-- Work required --
Scan the entries for the word "none" and return every line that has it.

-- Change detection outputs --
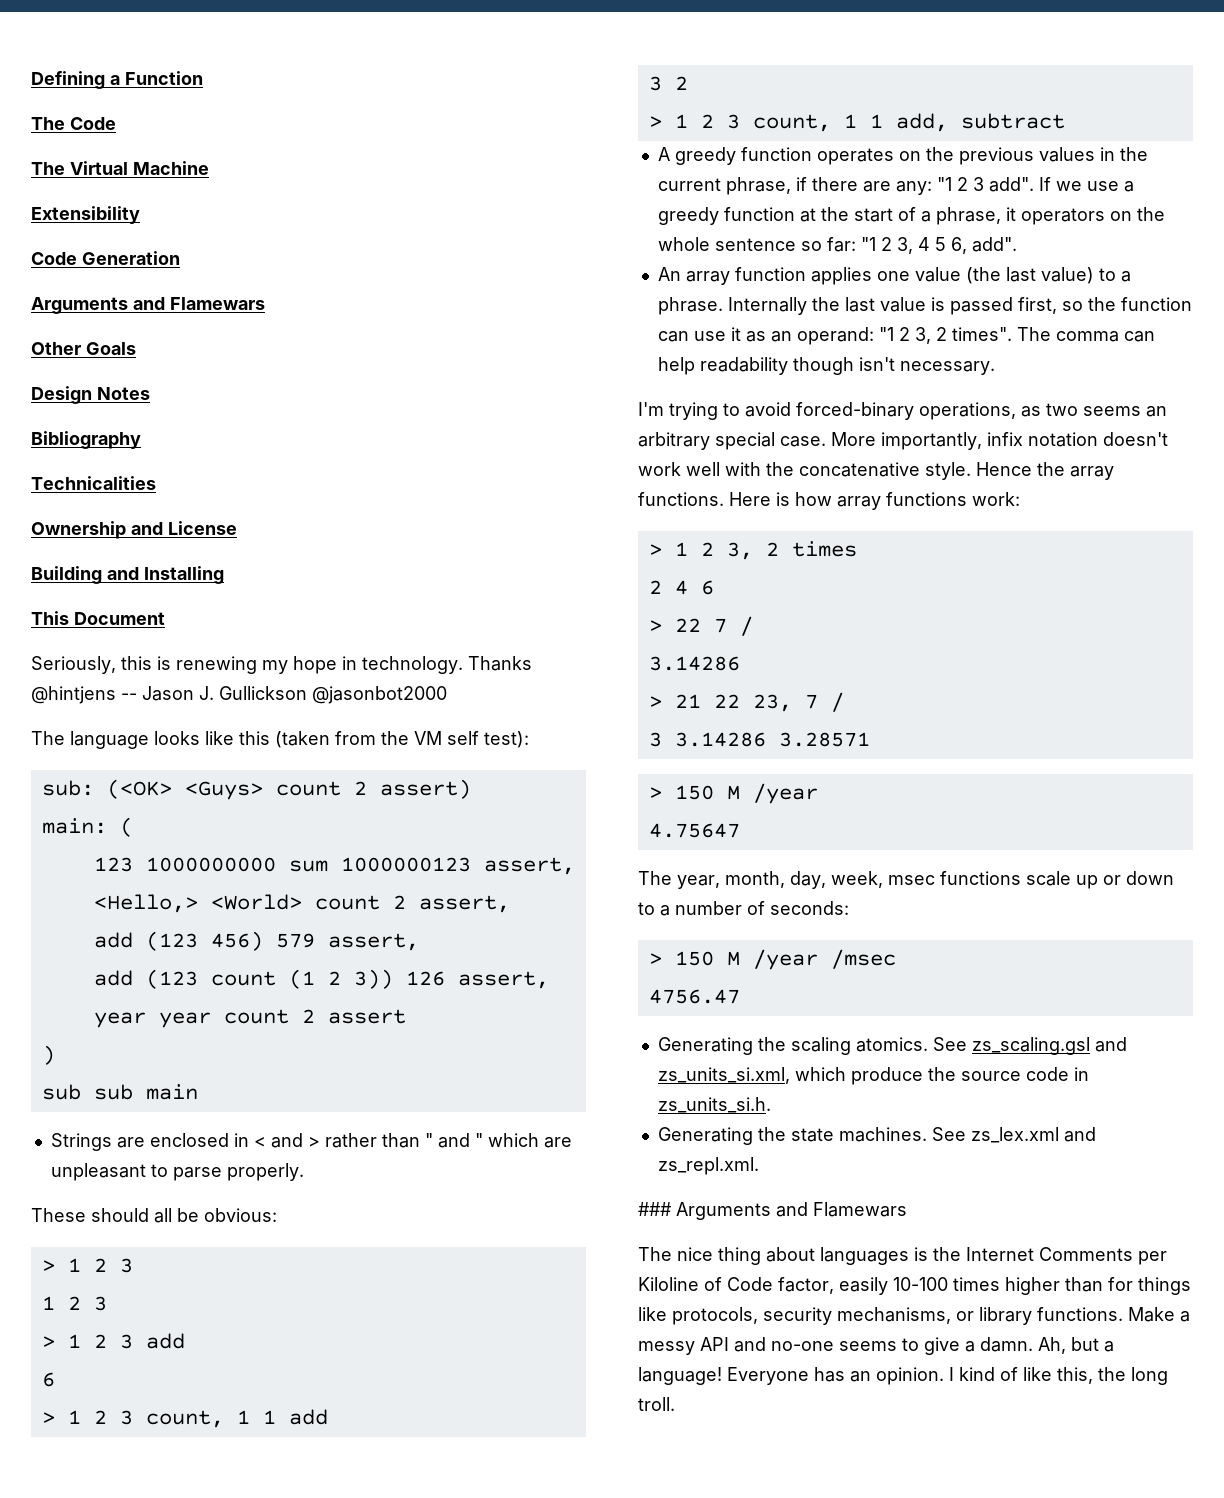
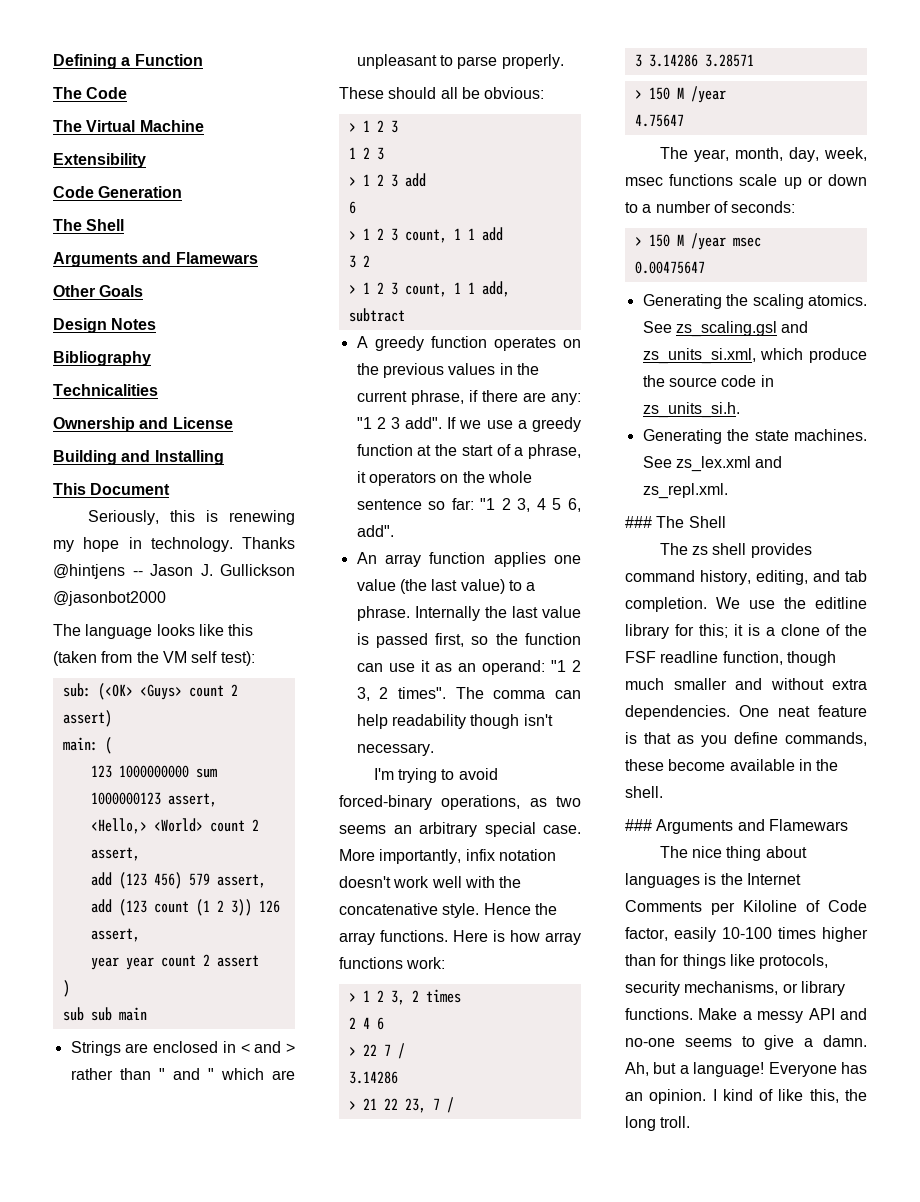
(180, 258) none -> [53,219,125,231] // The Shell
[830,949,896,969] [648,989,740,1004] /msec // 4756.47 -> [732,237,761,247] [634,261,705,274] msec // 0.00475647
(759, 1166) none -> [625,516,726,528] [659,543,812,558] [625,570,867,585] [625,597,867,612] [625,624,867,639] [625,651,836,666] [625,678,867,690] [625,705,867,720] [625,732,867,747] [625,759,839,771] [625,786,663,798] // ### The Shell // The zs shell provides command history, editing, and tab completion. We use the editline library for this; it is a clone of the FSF readline function, though much smaller and without extra dependencies. One neat feature is that as you define commands, these become available in the shell.

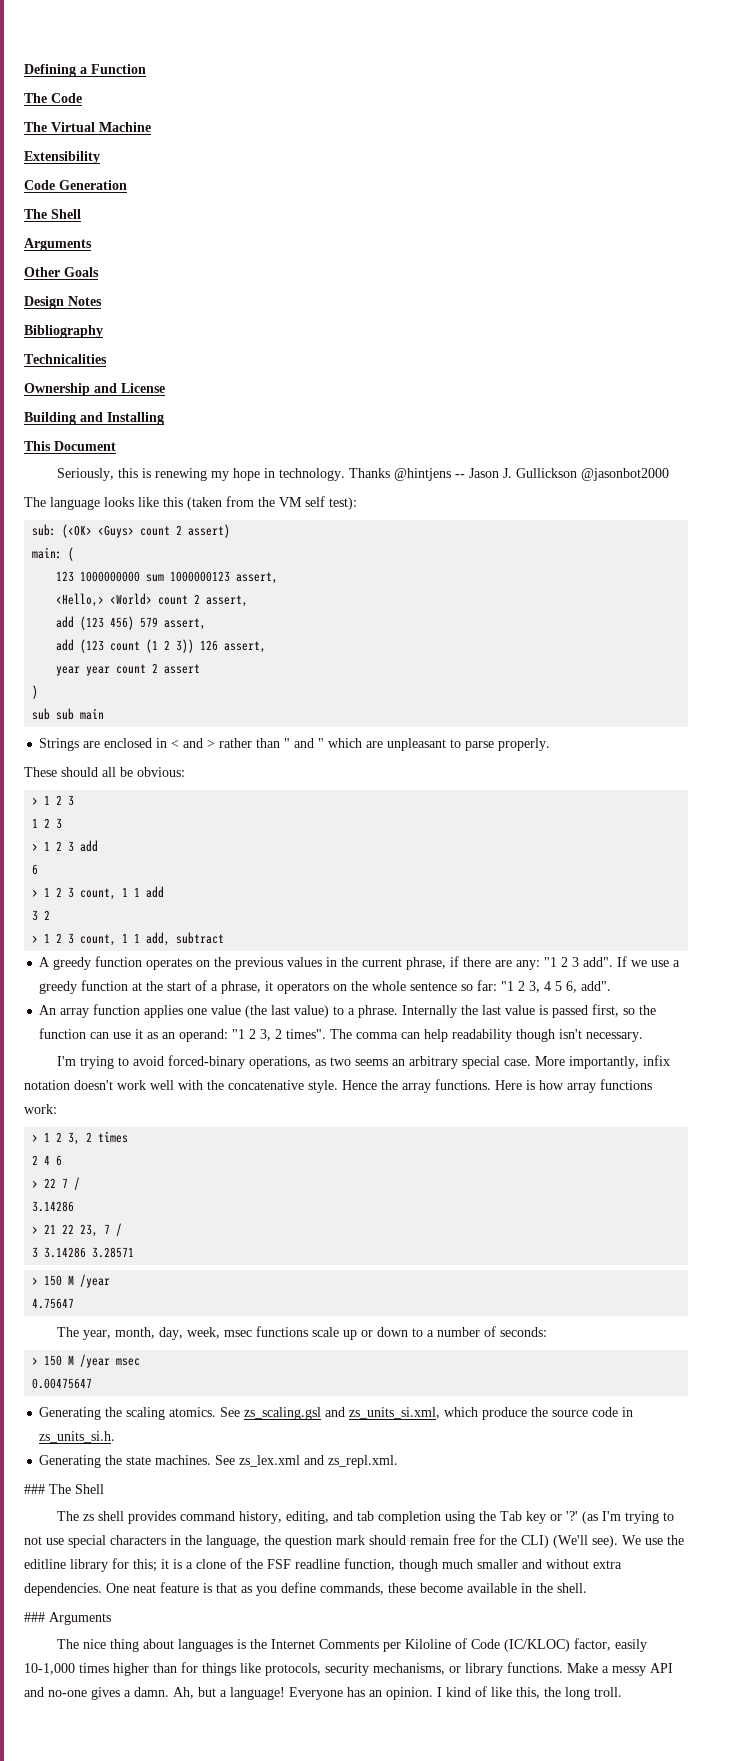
[142,252,258,264] and Flamewars -> (92, 244) none
[625,597,707,612] completion. -> [377,1511,674,1524] [24,1534,618,1548] completion using the Tab key or '?' (as I'm trying to not use special characters in the language, the question mark should remain free for the CLI) (We'll see).
[737,819,848,831] and Flamewars -> (111, 1618) none
(867, 906) none -> [503,1639,570,1652] (IC/KLOC)
[722,927,772,939] 10-100 -> [24,1663,75,1675] 10-1,000
[684,1035,795,1050] seems to give -> [91,1687,120,1700] gives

-- Answer to the problem --
(180, 258) none -> [53,219,125,231] // The Shell
(759, 1166) none -> [625,516,726,528] [659,543,812,558] [625,570,867,585] [625,597,867,612] [625,624,867,639] [625,651,836,666] [625,678,867,690] [625,705,867,720] [625,732,867,747] [625,759,839,771] [625,786,663,798] // ### The Shell // The zs shell provides command history, editing, and tab completion. We use the editline library for this; it is a clone of the FSF readline function, though much smaller and without extra dependencies. One neat feature is that as you define commands, these become available in the shell.
[142,252,258,264] and Flamewars -> (92, 244) none
[737,819,848,831] and Flamewars -> (111, 1618) none
(867, 906) none -> [503,1639,570,1652] (IC/KLOC)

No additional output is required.